Six Nines: outages

Sunday, March 23, 2014

Mea Culpa, Mea Culpa, Mea Maxima Culpa - Handling Outages

Mea culpa, mea mulpa, mea maxima culpa
Through my fault, through my fault, through my most grievous fault

I'm a post-Vatican II Catholic Boy but this sort of declaration is creeping back into the English translation of the mass in its confession of sinfulness.

I've been in industry long enough to see bugs in products I've been involved in have major impacts. In a previous life working on Frame Relay, ATM, and SONET/SDH I've seen major communications backbones go down as a result of software defects. In the storage world I've seen similar results when data becomes unavailable (or worse, lost). I've seen public webpages go down, I've seen stores unable to sell their products, university networks go down.

Several years ago I made the move from development to a more customer-facing role, a group dedicated to providing engineering support. (It occurs to me that in reality development is the ultimate in customer-facing roles...) In other words, when the official support personnel needing to talk to engineering, we were the people they'd talk to. We'd be the engineers who would be on calls with customers. In one of the first calls I was on I witnessed an understandably angry customer dealing with the fact it was a peak time of the year for their business and their store was offline as a result of a problem with our product. I watched a fairly senior person on the call who demonstrated a very important trait - that of empathy. We were far from having a root cause for the incident and there was no way to know at that early stage if it was a misconfiguration, a problem with a connected product, or a problem with our product. (I seem to recall it was a combination of all three.) But the most important thing that person did that early in the incident was insure the customer was aware that we knew, that we grokked, just how serious the problem was for them and that we were doing everything we could to get to a root cause. And to back that up. To have a communication plan and to follow-up on it.

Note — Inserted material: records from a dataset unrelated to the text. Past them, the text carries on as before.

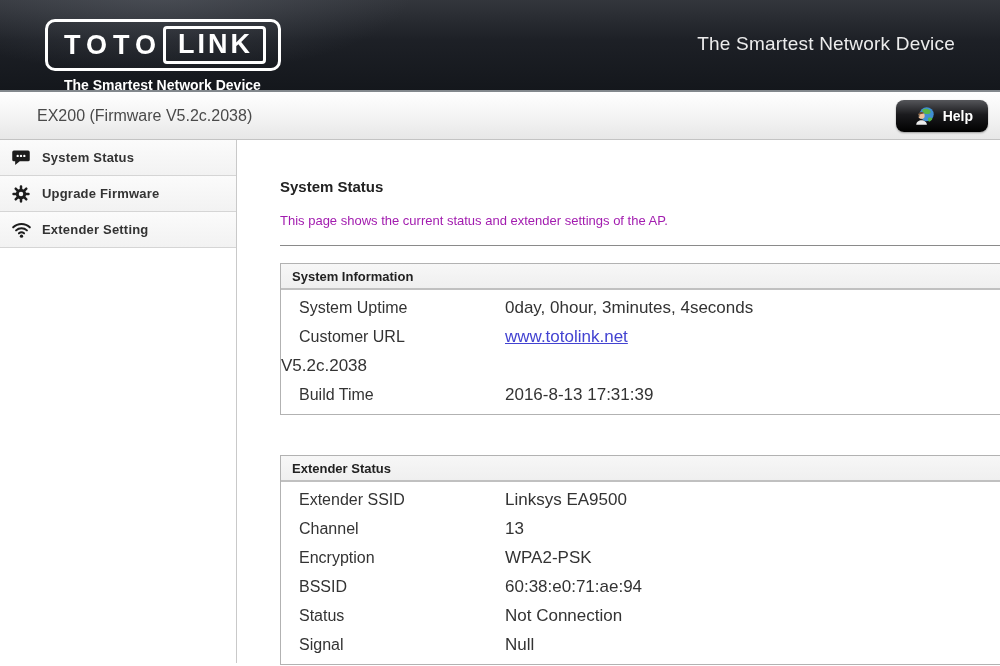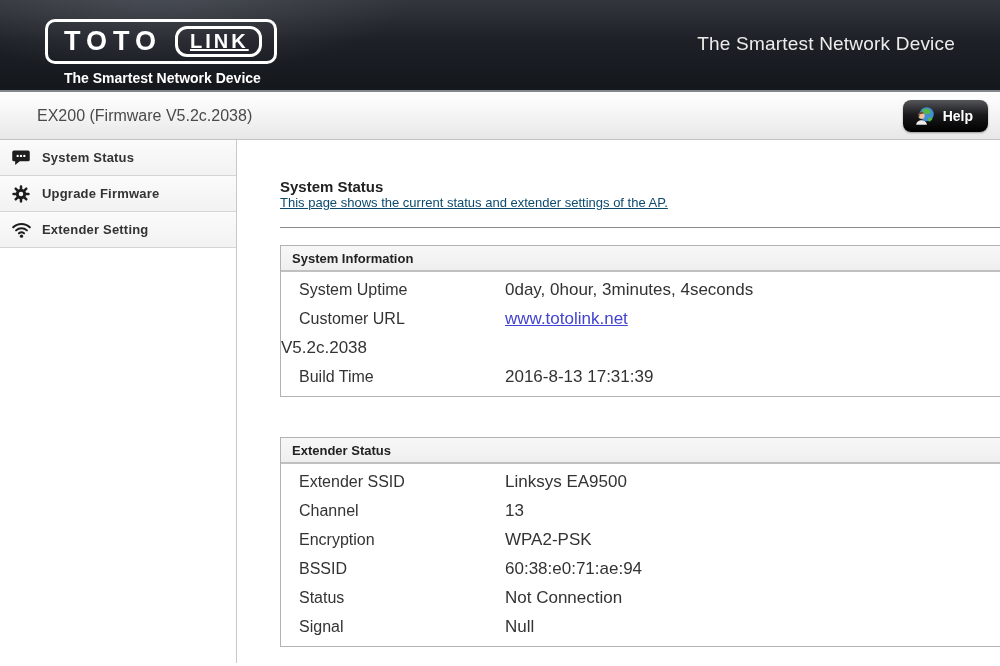"TOTO" .logo-box { gap: 13px -> 1px }
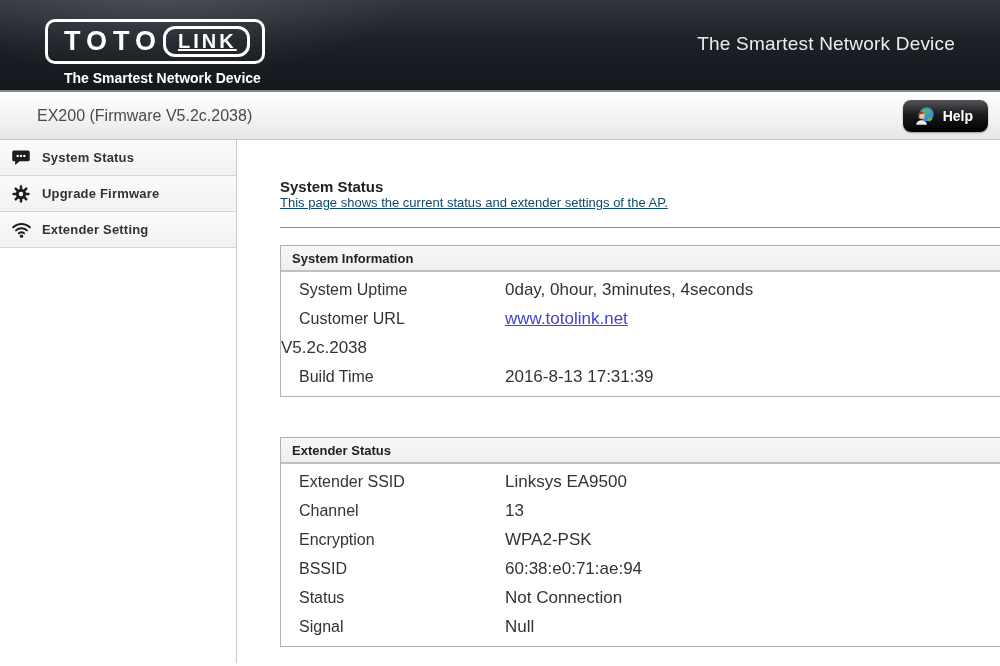"LINK" .logo-link { border-radius: 12px -> 4px; font-size: 20px -> 27px; text-decoration: underline -> none }
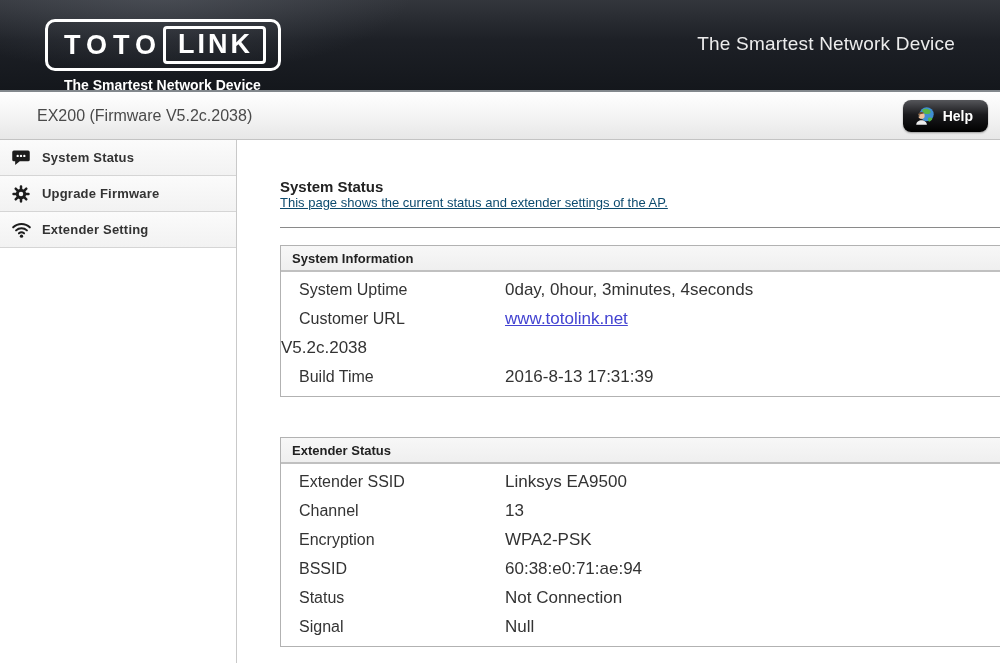"Help" .help-button { padding: 0 15px 0 11px -> 0 15px 0 18px }
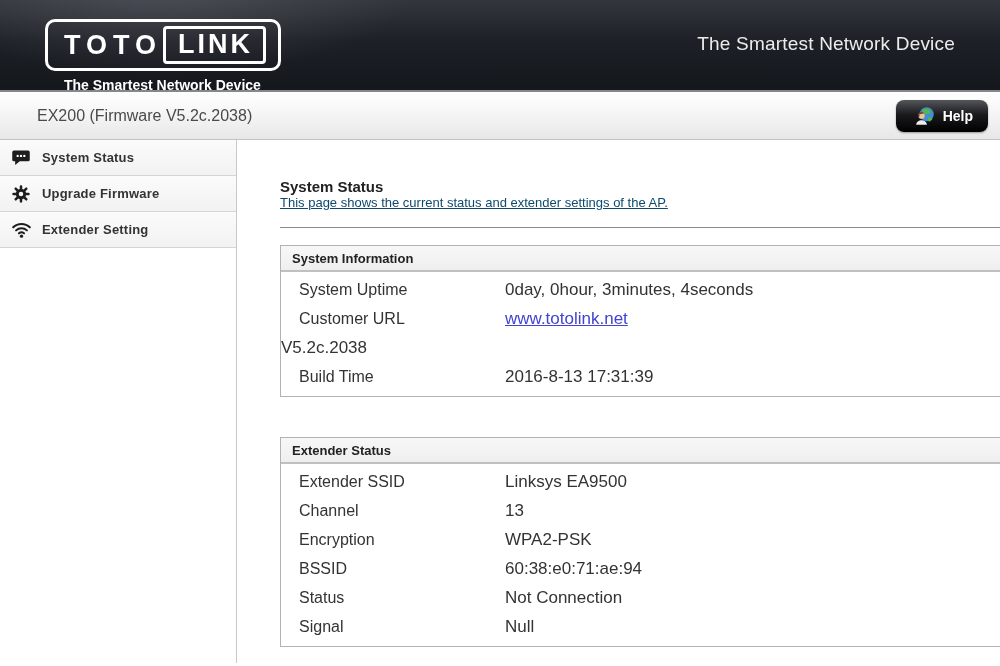"This page shows the current" .page-desc { color: #0c4a6e -> #a21caf; margin-top: none -> 18px; text-decoration: underline -> none }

Communication is tricky when an incident is still going on. Often when figuring out a problem you go down several false leads until you uncover the true root cause. I know that in my time in development I was always very loathe to go public with theories. However, this is the sort of thing that does need to be communicated to a customer, obviously with the caveat that it is an ongoing investigation.

One thing that needs to be kept in mind - the customer is going to want a root cause, but in nearly all cases, the customer is going to want to be back up and running as their highest priority. If it comes to a decision between gathering and analyzing data over several hours and performing an administrative action that will end the outage in minutes, most customers are going to want to be back up. Obviously this is something to discuss with customers. The point being though this is the customer's time and money. It is during development and testing that a vendor has the luxury of performing detailed analysis and experiments on a system suffering from an outage - and this points to how critical it is to "shift left" discovery of problems. A customer discovering a problem is a very expensive escape. Now in some situations a full root cause will be necessary in order to end the outage but this is not always the case.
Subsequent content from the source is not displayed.